Stéphane Melchior : Cette histoire est une aventure humaine qui est autant un cheminement intérieur qu’un parcours géographique. Moitessier atteindra un état de grâce en totale symbiose avec la nature et voudra prolonger son voyage au risque de se perdre lui-même.
Ce qui est très beau, c’est qu’il va faire confiance à la nature et paradoxalement, c’est à travers elle qu’à la fin, il retrouvera le lien avec la communauté des hommes.

Que répondriez-vous à un lecteur qui vous dirait que la navigation ne l’intéresse pas ?
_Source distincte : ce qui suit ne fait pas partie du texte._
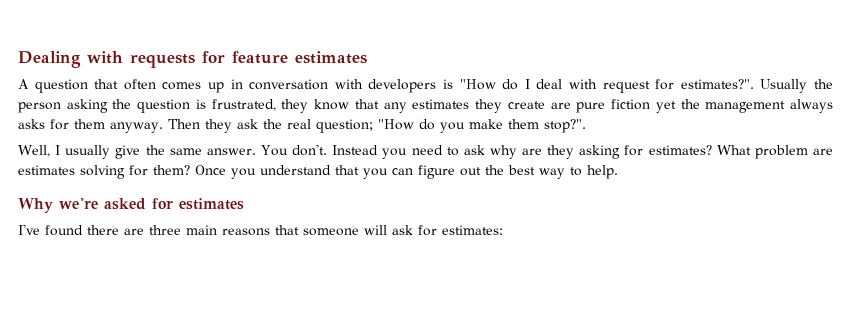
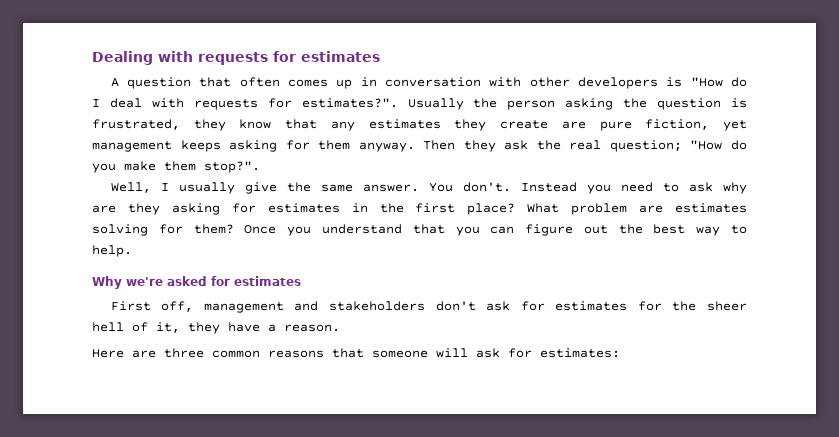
- Dealing with requests for feature estimates
+ Dealing with requests for estimates
- A question that often comes up in conversation with developers is "How do I deal with request for estimates?".
+ A question that often comes up in conversation with other developers is "How do I deal with requests for estimates?".
- Usually the person asking the question is frustrated, they know that any estimates they create are pure fiction yet the management always asks for them anyway.
+ Usually the person asking the question is frustrated, they know that any estimates they create are pure fiction, yet management keeps asking for them anyway.
- Instead you need to ask why are they asking for estimates?
+ Instead you need to ask why are they asking for estimates in the first place?
- I've found there are three main reasons that someone will ask for estimates:
+ First off, management and stakeholders don't ask for estimates for the sheer hell of it, they have a reason.
+ Here are three common reasons that someone will ask for estimates:

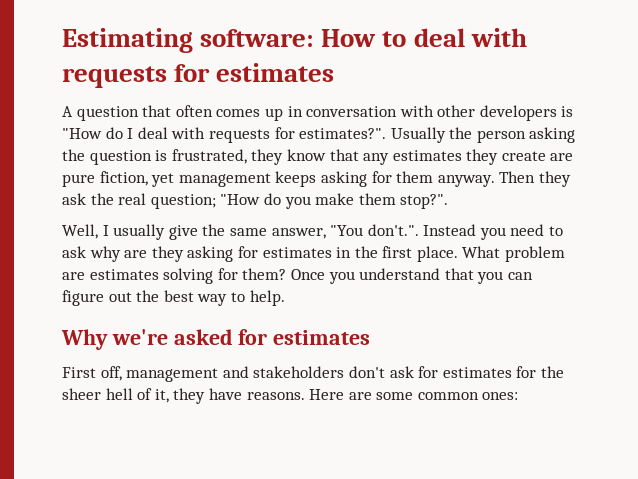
- Dealing with requests for estimates
+ Estimating software: How to deal with requests for estimates
- Well, I usually give the same answer. You don't. Instead you need to ask why are they asking for estimates in the first place?
+ Well, I usually give the same answer, "You don't.". Instead you need to ask why are they asking for estimates in the first place.
- First off, management and stakeholders don't ask for estimates for the sheer hell of it, they have a reason.
- Here are three common reasons that someone will ask for estimates:
+ First off, management and stakeholders don't ask for estimates for the sheer hell of it, they have reasons. Here are some common ones:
Stéphane Melchior : Je répondrais que dans ce livre, au-delà de la navigation, il est question de notre rapport à la victoire, au renoncement, à la nature, à l’immensité et à la solitude… Sa force contemporaine, c’est cette « sobriété heureuse » qui nous concerne tous. C’est une histoire qui nous pousse à réfléchir à ce qui est vraiment utile à ce qui nous forge en tant qu’humain à notre rapport aux autres, et à ce monde naturel dont on pense à tort pouvoir s’extraire, mais qui finit toujours par se rappeler à nous. La nature gagne toujours.